First, just a side note on why getURL
didn't work. It seems this web server sniffs the user-agent sent by the requesting program to send different content back. Whatever the default user-agent used by RCurl is isn't deemed "good" enough to get the html from the server. You can get around this by specifying a different user agent. For example
d2 <- getURL(url, .opts=list(useragent="Mozila 5.0"))
seems to work.
But getting back to the main problem. When working on problems like this, i strongly recommend you use the Chrome Developer tools (or whatever the equivalent is in your favorite browser). In the Chrome developer tools, specifically on the Network tab, you can see all requests made by Chrome to get the data
If you click on the first one ("etfs.html") you can see the headers and response for that request. On the response sub-tab, you should see exactly the same content that is found by GET
or getURL
. Then we download a bunch of CSS and javascript files. The file that looked most interesting was "GetETFJson.js". This actually seems to hold most of the data in an almost JSON like format. It actually has some true javascript in front the JSON block that kind of gets in the way. But we can download that file with
d3 <- GET("https://www.vanguardcanada.ca/individual/mvc/GetETFJson.js")

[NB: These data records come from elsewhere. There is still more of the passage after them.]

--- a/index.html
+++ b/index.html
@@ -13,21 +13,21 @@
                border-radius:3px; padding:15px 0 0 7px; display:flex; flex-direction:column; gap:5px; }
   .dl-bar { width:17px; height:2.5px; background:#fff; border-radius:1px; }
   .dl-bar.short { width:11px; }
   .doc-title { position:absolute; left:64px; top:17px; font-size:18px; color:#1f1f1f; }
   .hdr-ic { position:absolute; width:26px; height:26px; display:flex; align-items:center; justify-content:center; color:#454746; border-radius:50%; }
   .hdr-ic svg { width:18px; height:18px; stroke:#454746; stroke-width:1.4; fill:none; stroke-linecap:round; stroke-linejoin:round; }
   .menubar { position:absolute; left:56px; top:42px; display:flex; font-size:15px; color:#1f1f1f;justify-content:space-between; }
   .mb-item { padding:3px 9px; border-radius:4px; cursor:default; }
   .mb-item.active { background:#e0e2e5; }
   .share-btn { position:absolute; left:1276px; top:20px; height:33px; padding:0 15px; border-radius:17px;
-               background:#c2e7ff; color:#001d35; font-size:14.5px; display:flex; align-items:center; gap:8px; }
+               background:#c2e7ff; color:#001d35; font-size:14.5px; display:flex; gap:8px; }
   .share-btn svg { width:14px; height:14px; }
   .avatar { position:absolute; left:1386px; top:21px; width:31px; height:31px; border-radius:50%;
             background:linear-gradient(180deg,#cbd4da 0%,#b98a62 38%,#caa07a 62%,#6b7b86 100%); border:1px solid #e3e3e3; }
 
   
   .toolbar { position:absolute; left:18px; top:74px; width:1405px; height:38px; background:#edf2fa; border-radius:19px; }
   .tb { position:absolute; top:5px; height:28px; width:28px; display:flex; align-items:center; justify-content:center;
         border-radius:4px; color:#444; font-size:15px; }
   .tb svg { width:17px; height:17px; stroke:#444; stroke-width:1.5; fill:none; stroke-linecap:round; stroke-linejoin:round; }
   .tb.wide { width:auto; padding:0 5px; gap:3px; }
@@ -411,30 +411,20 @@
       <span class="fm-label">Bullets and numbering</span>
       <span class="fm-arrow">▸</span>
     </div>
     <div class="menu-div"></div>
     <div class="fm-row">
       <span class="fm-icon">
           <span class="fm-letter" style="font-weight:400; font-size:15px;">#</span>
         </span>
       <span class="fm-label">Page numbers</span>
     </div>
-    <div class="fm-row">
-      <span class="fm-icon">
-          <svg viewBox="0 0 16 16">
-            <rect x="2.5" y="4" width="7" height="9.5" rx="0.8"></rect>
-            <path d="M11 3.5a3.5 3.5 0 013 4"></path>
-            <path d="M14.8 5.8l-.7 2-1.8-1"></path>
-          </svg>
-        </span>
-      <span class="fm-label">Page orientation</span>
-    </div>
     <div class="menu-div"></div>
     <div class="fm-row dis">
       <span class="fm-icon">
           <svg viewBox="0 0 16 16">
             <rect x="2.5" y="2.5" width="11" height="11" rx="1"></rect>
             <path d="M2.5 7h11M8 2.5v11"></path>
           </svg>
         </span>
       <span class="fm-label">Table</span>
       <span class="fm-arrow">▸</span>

and extract the content as text with
p3 <- content(d3, as="text")
and then turn it into an R object with
library(jsonlite)
r3 <- fromJSON(substr(p3,13,nchar(p3)))
again, we are using substr
above to strip off the non-JSON stuff at the beginning to make it easier to parse.
Now, you can explore the object returned. But it looks like the data you want is stored in the following vectors
cbind(r3$fundData$Fund$profile$portId, r3$fundData$Fund$profile$benchMark)
[,1] [,2]
[1,] "9548" "FTSE All World ex Canada Index in CAD"

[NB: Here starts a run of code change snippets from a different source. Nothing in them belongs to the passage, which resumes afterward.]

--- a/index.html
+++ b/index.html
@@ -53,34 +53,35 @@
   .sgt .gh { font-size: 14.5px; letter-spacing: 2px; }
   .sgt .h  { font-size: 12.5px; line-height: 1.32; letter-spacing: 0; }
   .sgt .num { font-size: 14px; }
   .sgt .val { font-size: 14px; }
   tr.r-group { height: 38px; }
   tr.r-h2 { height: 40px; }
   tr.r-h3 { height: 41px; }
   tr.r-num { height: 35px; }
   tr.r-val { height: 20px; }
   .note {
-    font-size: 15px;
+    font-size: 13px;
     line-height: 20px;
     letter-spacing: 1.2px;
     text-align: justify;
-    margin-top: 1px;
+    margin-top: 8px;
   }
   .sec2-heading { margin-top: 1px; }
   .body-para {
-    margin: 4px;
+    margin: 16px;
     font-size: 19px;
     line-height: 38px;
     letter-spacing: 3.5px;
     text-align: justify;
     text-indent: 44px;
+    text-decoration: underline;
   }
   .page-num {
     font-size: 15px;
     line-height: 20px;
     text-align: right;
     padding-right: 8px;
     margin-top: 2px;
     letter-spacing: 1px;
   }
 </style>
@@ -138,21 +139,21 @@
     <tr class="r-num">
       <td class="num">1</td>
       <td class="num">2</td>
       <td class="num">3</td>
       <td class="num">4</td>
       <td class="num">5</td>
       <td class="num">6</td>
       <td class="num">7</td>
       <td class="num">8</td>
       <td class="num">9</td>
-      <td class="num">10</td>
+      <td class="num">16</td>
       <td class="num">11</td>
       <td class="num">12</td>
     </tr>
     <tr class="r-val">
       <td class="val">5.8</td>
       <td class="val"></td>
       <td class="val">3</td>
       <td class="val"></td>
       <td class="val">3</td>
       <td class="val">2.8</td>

[2,] "9561" "FTSE Canada All Cap Index in CAD"
[3,] "9554" "Spliced Canada Index"
[4,] "9559" "FTSE Canada All Cap Real Estate Capped 25% Index"
[5,] "9560" "FTSE Canada High Dividend Yield Index"

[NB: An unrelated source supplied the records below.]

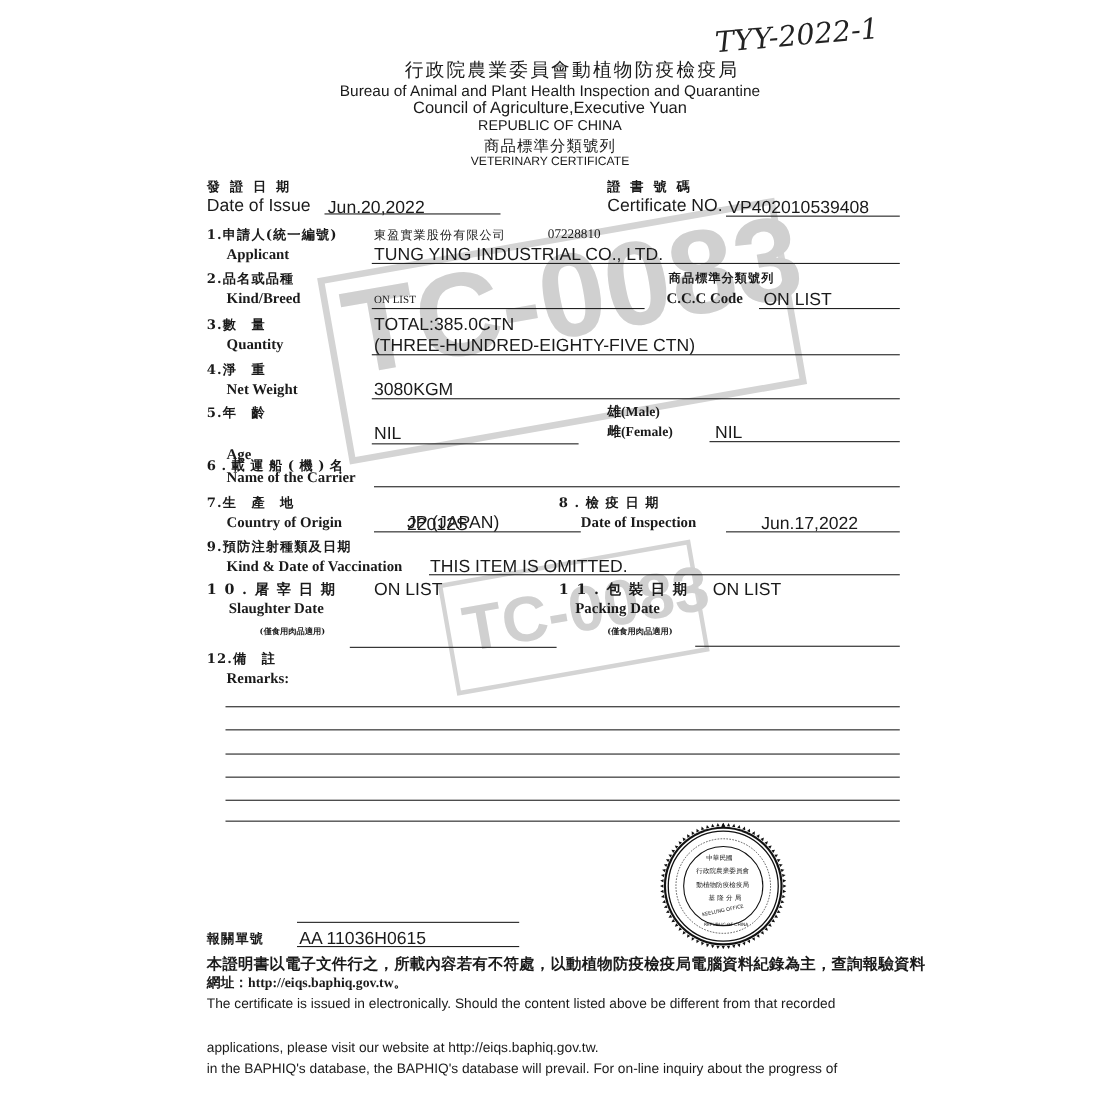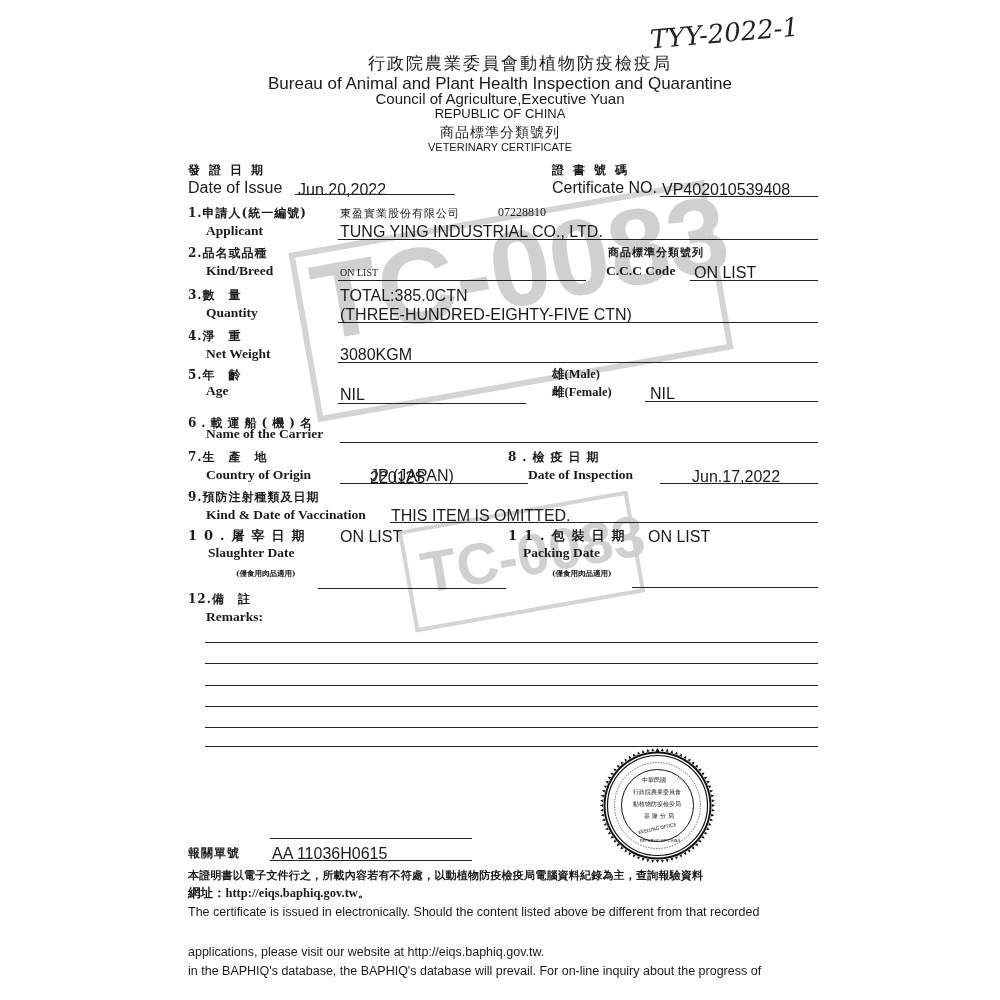--- a/index.html
+++ b/index.html
@@ -22,21 +22,21 @@
 <div class="wm-box" style="left:300px; top:215px; width:410px; height:160px; transform:rotate(-10deg);"></div>
 <div class="watermark" style="left:310px; top:205px; font-size:108px; transform:rotate(-10deg);">TC-0083</div>
 <div class="wm-box" style="left:405px; top:510px; width:225px; height:95px; transform:rotate(-10deg); border-width:4px;"></div>
 <div class="watermark" style="left:420px; top:520px; font-size:58px; transform:rotate(-10deg);">TC-0083</div>
 
 <div class="content">
 
   <div class="abs" style="left:650px; top:18px; font-family:'DejaVu Serif', serif; font-size:26px; font-style:italic; transform:rotate(-5deg); color:#222;">TYY-2022-1</div>
 
   <div class="abs hdr" style="top:52px; font-family:'DejaVu Serif', serif; font-size:17px; letter-spacing:2px; padding-left:20px;">行政院農業委員會動植物防疫檢疫局</div>
-  <div class="abs hdr sans" style="top:74px; font-size:17px;">Bureau of Animal and Plant Health Inspection and Quarantine</div>
+  <div class="abs hdr sans" style="top:74px; font-size:14px;">Bureau of Animal and Plant Health Inspection and Quarantine</div>
   <div class="abs hdr sans" style="top:90px; font-size:15px;">Council of Agriculture,Executive Yuan</div>
   <div class="abs hdr sans" style="top:106px; font-size:13px;">REPUBLIC OF CHINA</div>
   <div class="abs hdr" style="top:124px; font-family:'DejaVu Serif', serif; font-size:14px; letter-spacing:1px;">商品標準分類號列</div>
   <div class="abs hdr sans" style="top:141px; font-size:11px;">VETERINARY CERTIFICATE</div>
 
   <div class="abs cjk cjk-wide" style="left:188px; top:162px;">發證日期</div>
   <div class="abs sans" style="left:188px; top:179px;">Date of Issue</div>
   <div class="abs sans" style="left:298px; top:181px;">Jun.20,2022</div>
   <div class="line" style="left:295px; top:194px; width:160px;"></div>
 
@@ -66,21 +66,21 @@
   <div class="abs sans" style="left:340px; top:287px;">TOTAL:385.0CTN</div>
   <div class="abs sans" style="left:340px; top:306px;">(THREE-HUNDRED-EIGHTY-FIVE CTN)</div>
   <div class="line" style="left:338px; top:322px; width:480px;"></div>
 
   <div class="abs cjk" style="left:188px; top:328px;">4.淨　重</div>
   <div class="abs mono" style="left:206px; top:346px;">Net Weight</div>
   <div class="abs sans" style="left:340px; top:346px;">3080KGM</div>
   <div class="line" style="left:338px; top:362px; width:480px;"></div>
 
   <div class="abs cjk" style="left:188px; top:367px;">5.年　齡</div>
-  <div class="abs mono" style="left:206px; top:383px;">Age</div>
+  <div class="abs mono" style="left:206px; top:405px;">Age</div>
   <div class="abs sans" style="left:340px; top:386px;">NIL</div>
   <div class="line" style="left:338px; top:403px; width:188px;"></div>
   <div class="abs mono" style="left:552px; top:366px; font-size:12.5px;">雄(Male)</div>
   <div class="abs mono" style="left:552px; top:384px; font-size:12.5px;">雌(Female)</div>
   <div class="abs sans" style="left:650px; top:385px;">NIL</div>
   <div class="line" style="left:645px; top:401px; width:173px;"></div>
 
   <div class="abs cjk" style="left:188px; top:415px; letter-spacing:5px;">6.載運船(機)名</div>
   <div class="abs mono" style="left:206px; top:426px;">Name of the Carrier</div>
   <div class="abs sans" style="left:370px; top:427px;margin-top:42px;">22012S</div>
@@ -215,20 +215,20 @@
     <div class="abs" style="left:44px; top:64px; font-family:'DejaVu Sans', sans-serif; font-size:6px; letter-spacing:2px;">基隆分局</div>
     <div class="abs" style="left:38px; top:78px; font-family:'DejaVu Sans', sans-serif; font-size:4.5px; transform:rotate(-12deg);">KEELUNG OFFICE</div>
     <div class="abs" style="left:40px; top:90px; font-family:'DejaVu Sans', sans-serif; font-size:4px;">REPUBLIC OF CHINA</div>
   </div>
 
   <div class="line" style="left:270px; top:838px; width:202px;"></div>
   <div class="abs cjk" style="left:188px; top:845px;">報關單號</div>
   <div class="abs sans" style="left:272px; top:845px;">AA  11036H0615</div>
   <div class="line" style="left:270px; top:860px; width:202px;"></div>
 
-  <div class="abs cjk" style="left:188px; top:868px; font-size:11px; letter-spacing:0.2px;text-align:right;">本證明書以電子文件行之，所載內容若有不符處，以動植物防疫檢疫局電腦資料紀錄為主，查詢報驗資料</div>
+  <div class="abs cjk" style="left:188px; top:868px; font-size:14px; letter-spacing:0.2px;text-align:right;">本證明書以電子文件行之，所載內容若有不符處，以動植物防疫檢疫局電腦資料紀錄為主，查詢報驗資料</div>
   <div class="abs mono" style="left:188px; top:885px; font-size:12.5px;">網址：http://eiqs.baphiq.gov.tw。</div>
 
   <div class="abs sans" style="left:188px; top:905px; font-size:12.5px;">The certificate is issued in electronically. Should the content listed above be different from that recorded</div>
   <div class="abs sans" style="left:188px; top:964px; font-size:12.5px;">in the BAPHIQ's database, the BAPHIQ's database will prevail. For on-line inquiry about the progress of</div>
   <div class="abs sans" style="left:188px; top:945px; font-size:12.5px;">applications, please visit our website at http://eiqs.baphiq.gov.tw.</div>
 
 </div>
 
 </body></html>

[6,] "9550" "FTSE Developed Asia Pacific Index in CAD"
[7,] "9549" "FTSE Developed Europe Index in CAD"
[8,] "9558" "FTSE Developed ex North America Index in CAD"
[9,] "9555" "Spliced FTSE Developed ex North America Index Hedged in CAD"
[10,] "9556" "Spliced Emerging Markets Index in CAD"
[11,] "9563" "S&P 500 Index in CAD"
[12,] "9562" "S&P 500 Index in CAD Hedged"
[13,] "9566" "NASDAQ US Dividend Achievers Select Index in CAD"
[14,] "9564" "NASDAQ US Dividend Achievers Select Index Hedged in CAD"
[15,] "9557" "CRSP US Total Market Index in CAD"
[16,] "9551" "Spliced US Total Market Index Hedged in CAD"
[17,] "9552" "Barclays Global Aggregate CAD Float Adjusted Index in CAD"
[18,] "9553" "Barclays Global Aggregate CAD 1-5 Year Govt/Credit Float Adj Ix in CAD"
[19,] "9565" "Barclays Global Aggregate Canadian 1-5 Year Credit Float Adjusted Index in CAD"
[20,] "9568" "Barclays Global Aggregate ex-USD Float Adjusted RIC Capped Index Hedged in CAD"
[21,] "9567" "Barclays U.S. Aggregate Float Adjusted Index Hedged in CAD"
So hopefully that should be sufficient to extract the data you need to identify the path to the URL with more data.